Author: Gage Skidmore / photo on flickr
Jeb Bush isn't the most popular man at the Conservative Political Action Conference (CPAC). When the former Florida governor stepped onto the main stage at the annual conservative confab this afternoon, he drew a loud reaction from the crowd—and not all of it was cheers. Bush, who has said that he is actively considering a run for president, is the biggest figure in the GOP fundraising game right now. But amongst the conservative activists at CPAC, he faces significant skepticism, and even outright hostility.
Bush has committed three big sins against conservatism, two by choice, one by birth. First, he's the brother of President George W. Bush, whose big-spending presidency is not widely celebrated by the CPAC crowd. Second, he supports Common Core education reforms. Finally, he favors large-scale immigration reform—including creating a way for the roughly 11 million undocumented immigrants currently in the country to achieve legal status.
Conservatives can forgive the first easily enough; after all, his last name isn't really his fault. But the second two are more of a challenge.
Yet in a high-energy, high-stakes question and answer session this afternoon with Fox News host Sean Hannity, Bush forcefully defended his stances on education and immigration, while making the case that Republicans should be focused first and foremost on economic growth.
Hannity's interview started with a nod to Bush's family history, asking whether Jeb was mad at his mother for saying she didn't know if we needed another Bush in the White House. It was the clever opener, a delicate but direct way of saying the first thing that almost anyone says about Bush—do we really need another one? Bush's job was to acknowledge this fundamental concern, and he did. "That was a little difficult," he said, "but since that time she's had a change of heart." The implied hope was that others might too.
The rest of the interview was heavily focused on the other two issues of conservative domestic policy disagreement (national security was the other major topic, although there wasn't much daylight between Bush and the crowd).
Speaking rapidly but not quite nervously, Bush firmly defended his support of Common Core, but said that he understood that, with the current Department of Education, it might become the sort of Washington overreach that many conservatives worried about. It was a polite way of suggesting that worries about the program aren't totally crazy, but that he nonetheless disagreed. Asked directly if it was a federal takeover of education, Bush practically cut Hannity off to say, "No, it's not. And it shouldn't be." In Bush's framing, Common Core is about standards, not control.
An even bigger share of the interview was focused on immigration. Bush was adamant that he favored securing the border. "Let's control the border," he said. "There's nothing wrong with that. That's what a great nation has to do."
But he also insisted that any plan to reform the immigration system include a realistic plan to deal with the millions of illegal immigrants already inside the nation's borders. "The simple fact is there is no plan to deport 11 million people," he said, adding, to the crowd's vocal disapproval, that "we should give [illegal immigrants currently in the country] a path to legal status." Doing so would make it possible for those immigrants to work, not break the law, learn English, and "make a contribution to society."

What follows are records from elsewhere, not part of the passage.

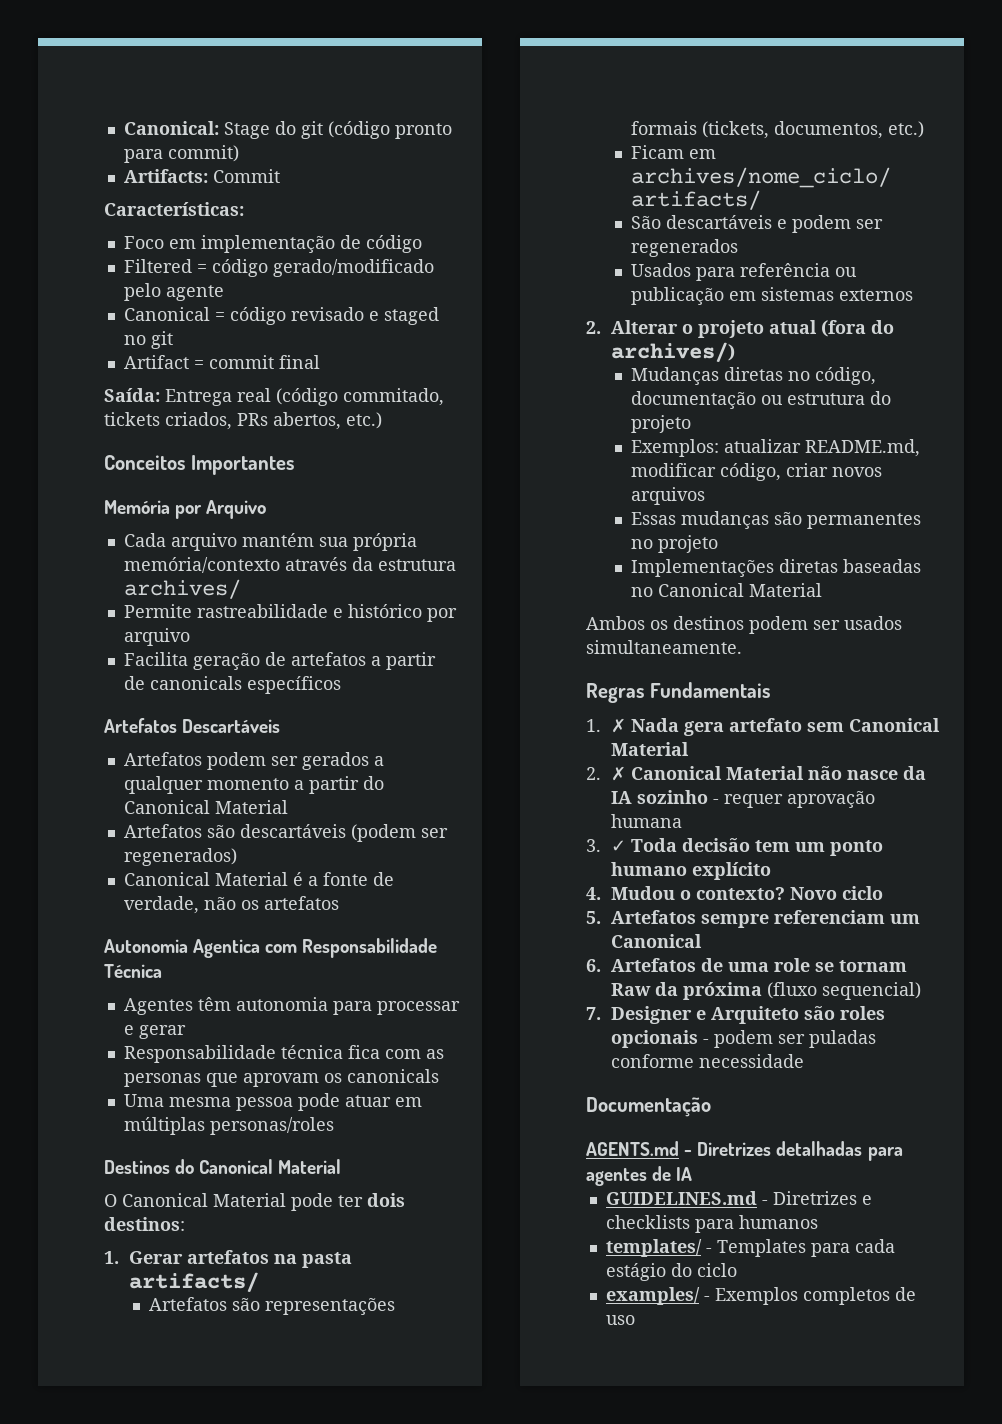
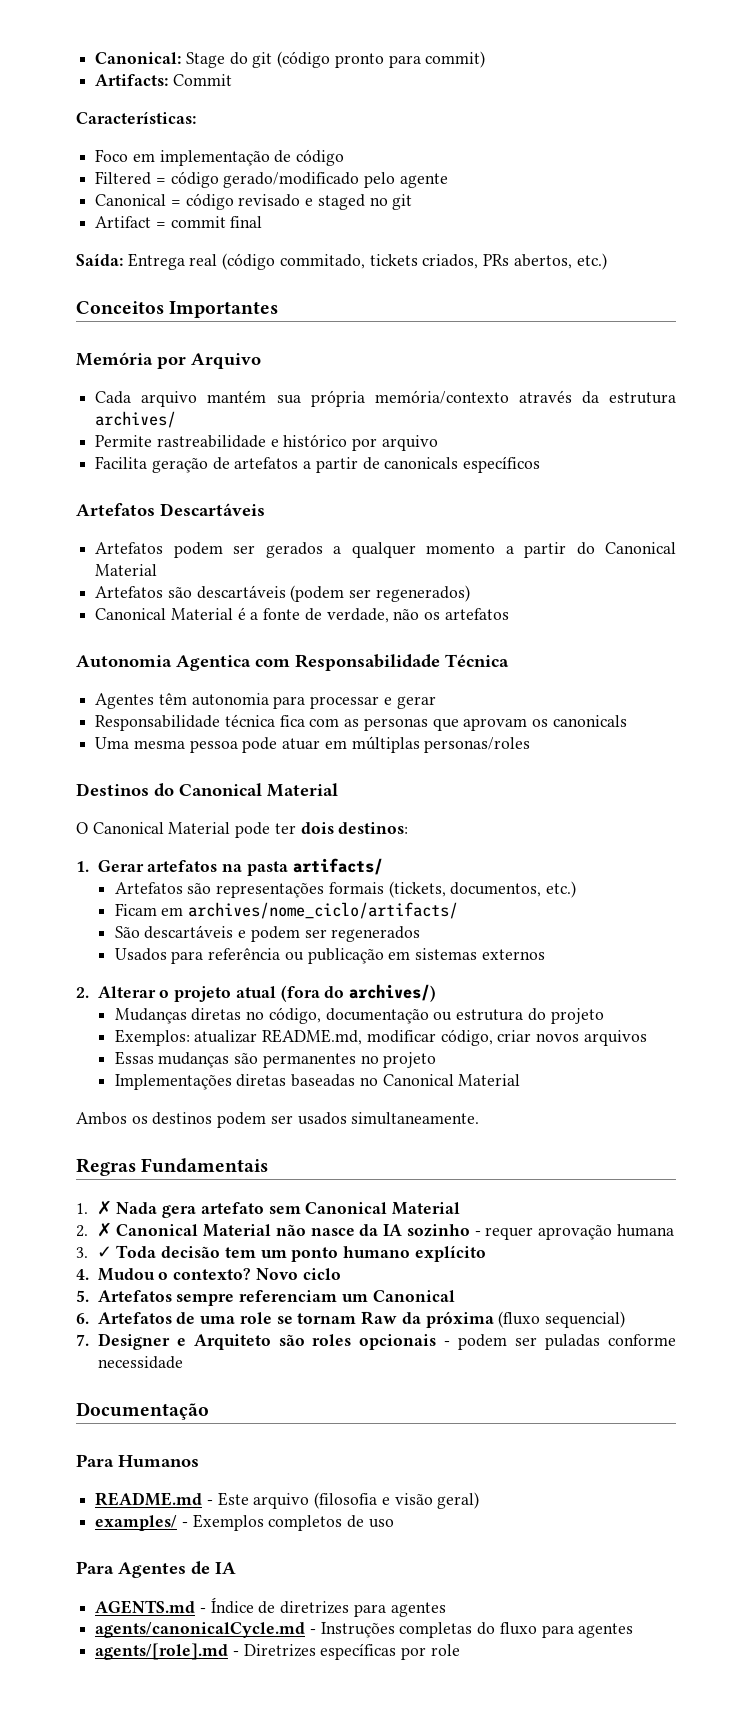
- AGENTS.md - Diretrizes detalhadas para agentes de IA
- GUIDELINES.md - Diretrizes e checklists para humanos
- templates/ - Templates para cada estágio do ciclo
+ Para Humanos
+ README.md - Este arquivo (filosofia e visão geral)
+ Para Agentes de IA
+ AGENTS.md - Índice de diretrizes para agentes
+ agents/canonicalCycle.md - Instruções completas do fluxo para agentes
+ agents/[role].md - Diretrizes específicas por role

What about the millions of poor and out of work Americans, Hannity countered. Shouldn't they be first in line for jobs, not immigrants? Bush pushed back again: "The simple fact is that this nation needs to start growing at a far faster rate than it's growing today," he said, adding later that, "I believe what we ought to be focused on growing the economic pie."

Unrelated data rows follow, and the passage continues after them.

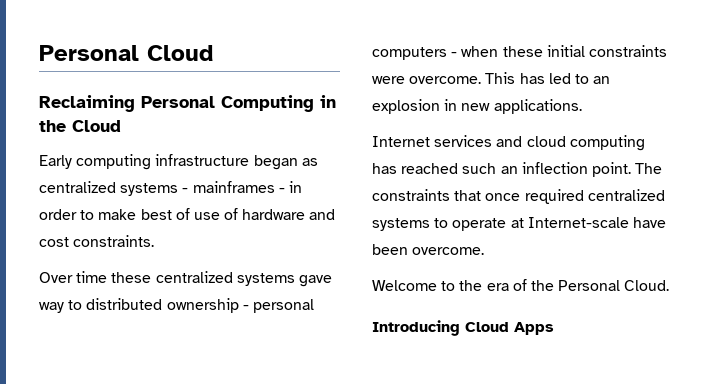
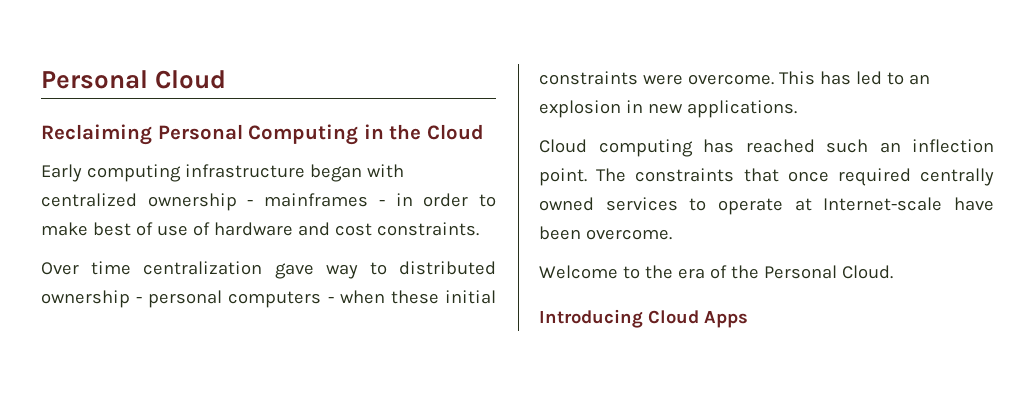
- Early computing infrastructure began as centralized systems - mainframes - in order to make best of use of hardware and cost constraints.
+ Early computing infrastructure began with centralized ownership - mainframes - in order to make best of use of hardware and cost constraints.
- Over time these centralized systems gave way to distributed ownership - personal computers - when these initial constraints were overcome.
+ Over time centralization gave way to distributed ownership - personal computers - when these initial constraints were overcome.
- Internet services and cloud computing has reached such an inflection point.
+ Cloud computing has reached such an inflection point.
- The constraints that once required centralized systems to operate at Internet-scale have been overcome.
+ The constraints that once required centrally owned services to operate at Internet-scale have been overcome.

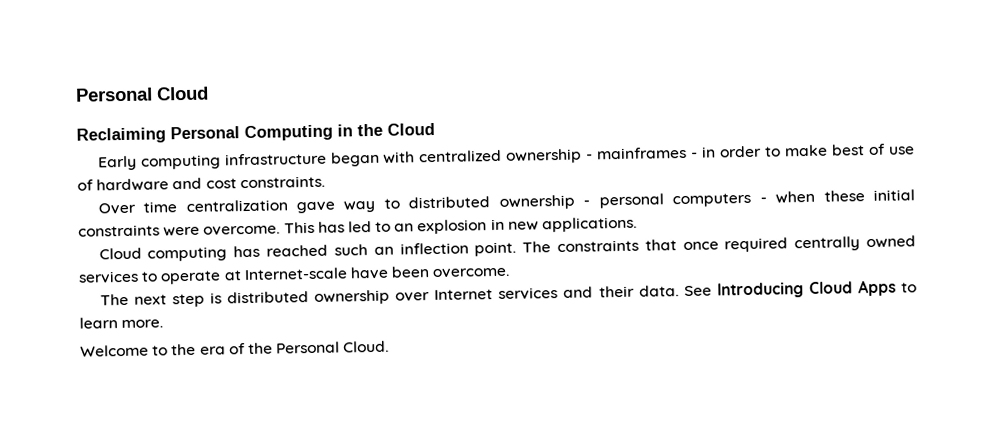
+ The next step is distributed ownership over Internet services and their data. See Introducing Cloud Apps to learn more.
- Introducing Cloud Apps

The big theme of Hannity's questions was that Bush diverged from the CPAC line in some serious ways. The big theme of Bush's responses was that those disagreements are distractions from the larger goal: creating opportunity through economic growth, especially for the middle class.
"We need to give people a sense that if we started growing our economy again, the middle would start growing again," he said early on. Throughout the interview, he tied any discussion of domestic policy to the need for growth. He came as a sinner, looking for atonement, but also as a preacher with a vision of a way to wash away all sins. That vision: "high sustained economic growth, where more people can have earned success."

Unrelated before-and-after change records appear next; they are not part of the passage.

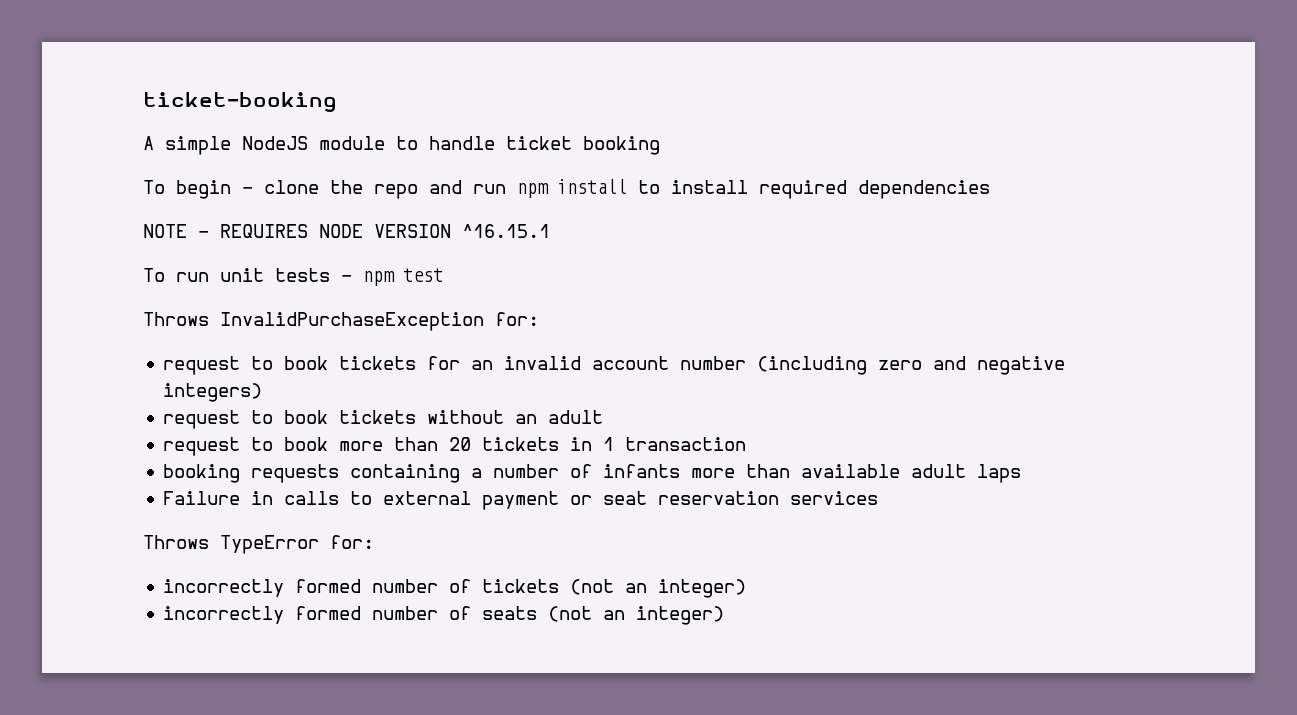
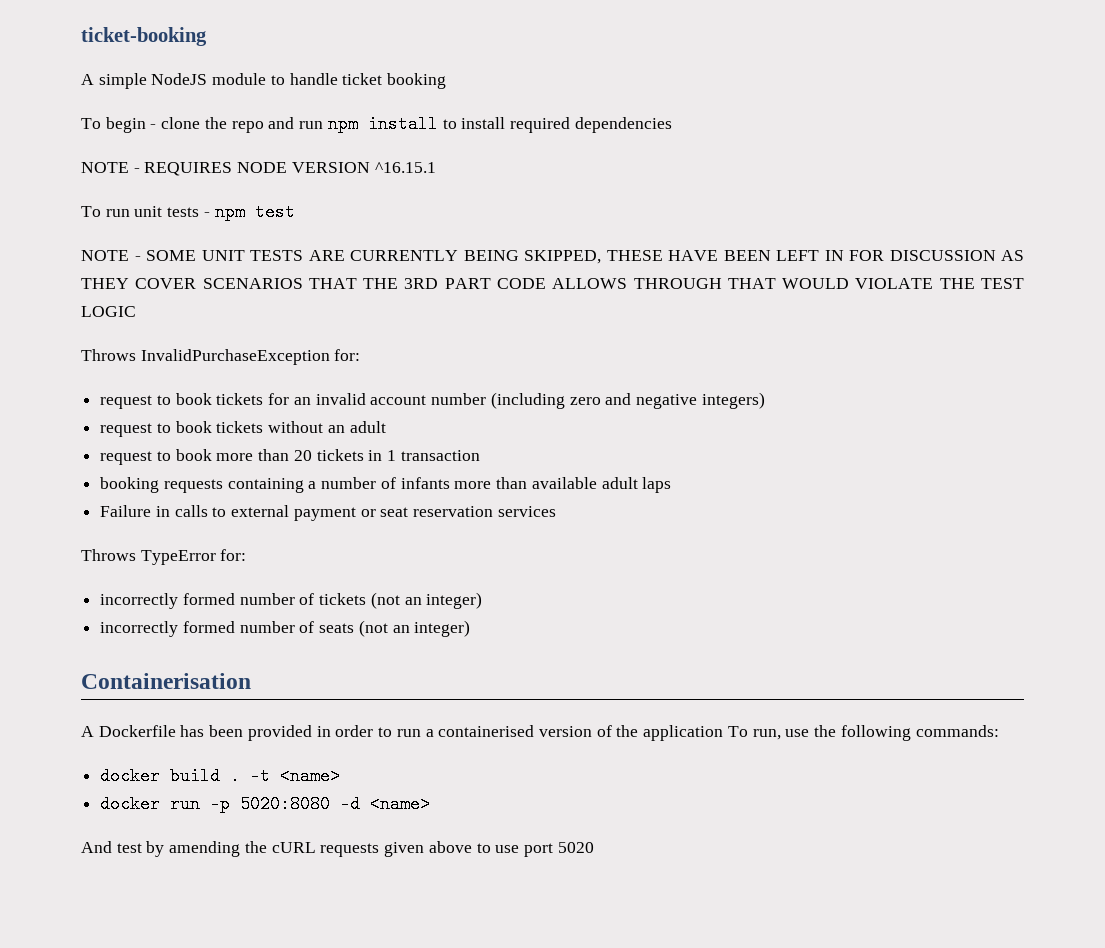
+ NOTE - SOME UNIT TESTS ARE CURRENTLY BEING SKIPPED, THESE HAVE BEEN LEFT IN FOR DISCUSSION AS THEY COVER SCENARIOS THAT THE 3RD PART CODE ALLOWS THROUGH THAT WOULD VIOLATE THE TEST LOGIC
+ Containerisation
+ A Dockerfile has been provided in order to run a containerised version of the application To run, use the following commands:
+ docker build . -t <name>
+ docker run -p 5020:8080 -d <name>
+ And test by amending the cURL requests given above to use port 5020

The phrases "earned success" and "sustained growth," or variations on them, were repeated several times during the 20 minute interview. This was what Jeb Bush really wanted to talk about, what he really wanted to sell. It was the only way to break out of the party's Obama-era struggles. Republicans, he argued, had spent too long being against things, and weren't focused enough on a positive message.
"It's good to oppose the bad things, but we need to be for things," he said early in the interview. Several minutes later, as the session was heading toward a close, he repeated the idea again. "We need to change the subject to high-sustained economic growth." For 20 minutes on stage at CPAC this afternoon, that's certainly what he tried to do.